• **Work to complete**: Would you copy the records exactly, leaving the pictures out?

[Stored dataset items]
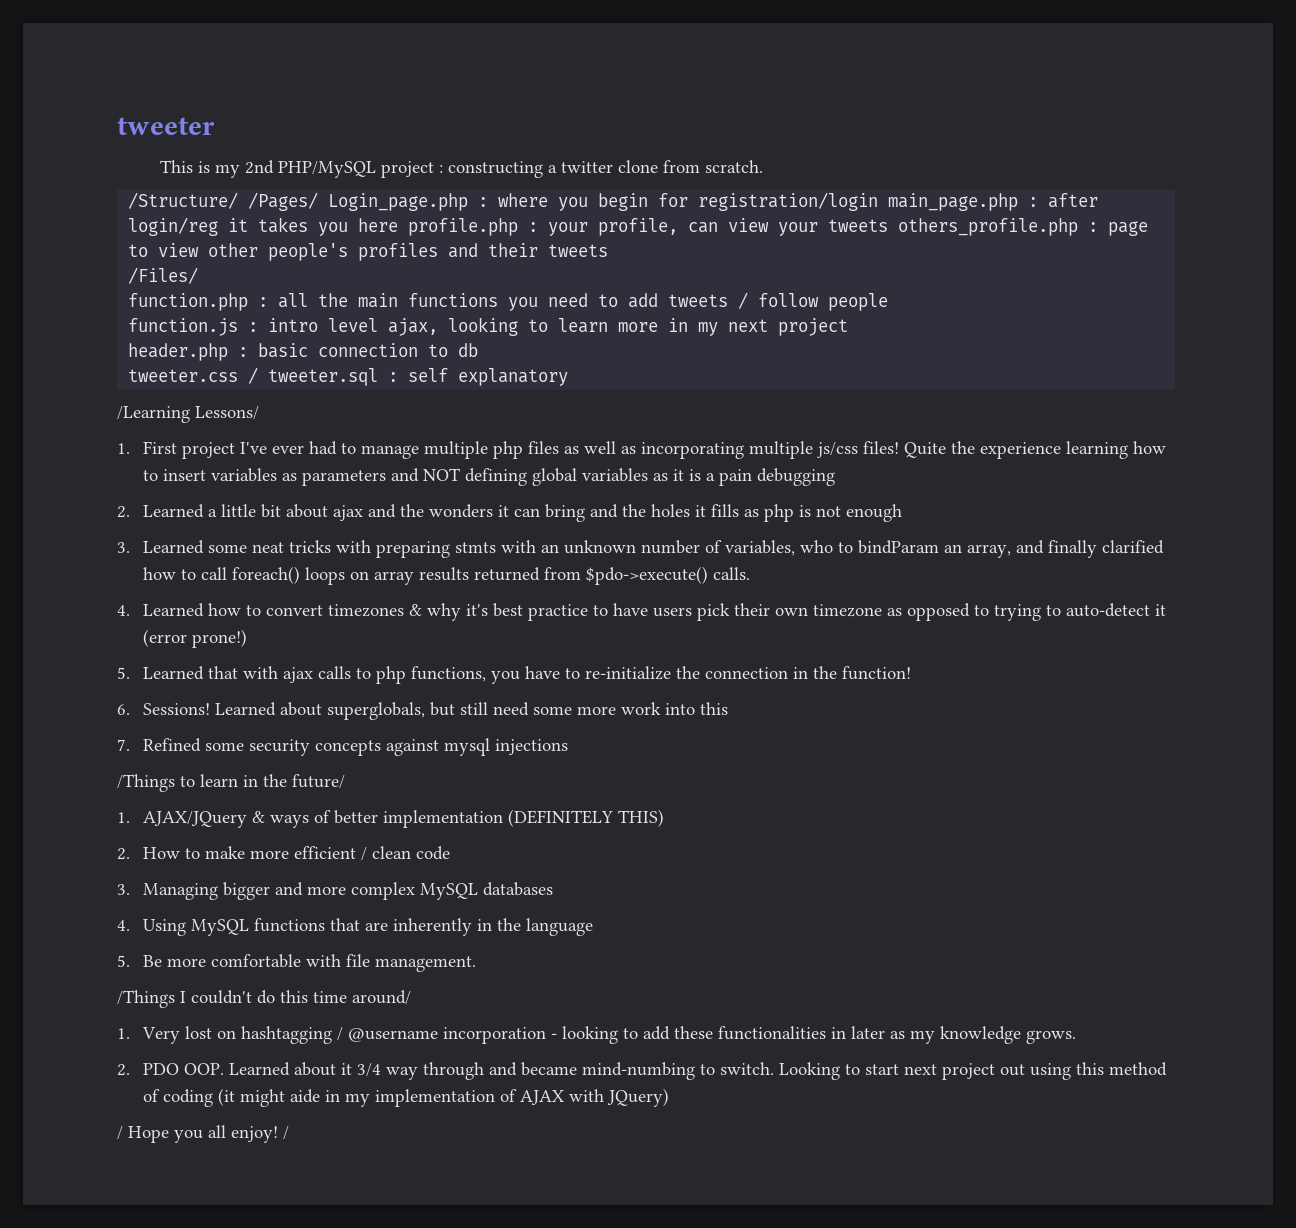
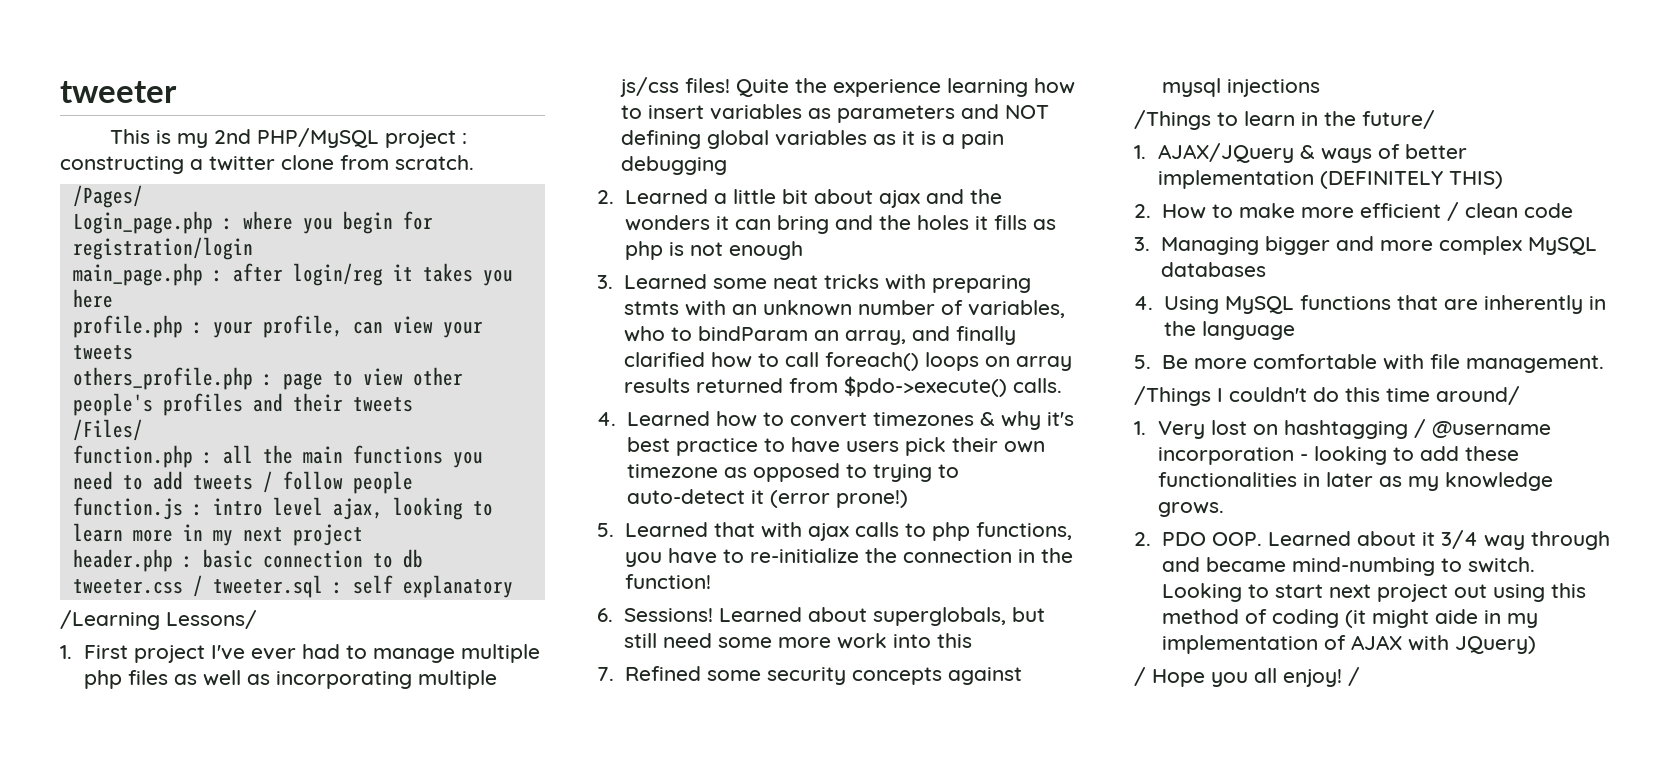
- /Structure/ /Pages/ Login_page.php : where you begin for registration/login main_page.php : after login/reg it takes you here profile.php : your profile, can view your tweets others_profile.php : page to view other people's profiles and their tweets
+ /Pages/
+ Login_page.php : where you begin for registration/login
+ main_page.php : after login/reg it takes you here
+ profile.php : your profile, can view your tweets
+ others_profile.php : page to view other people's profiles and their tweets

• **Written response**:
- /Structure/ /Pages/ Login_page.php : where you begin for registration/login main_page.php : after login/reg it takes you here profile.php : your profile, can view your tweets others_profile.php : page to view other people's profiles and their tweets
+ /Pages/
+ Login_page.php : where you begin for registration/login
+ main_page.php : after login/reg it takes you here
+ profile.php : your profile, can view your tweets
+ others_profile.php : page to view other people's profiles and their tweets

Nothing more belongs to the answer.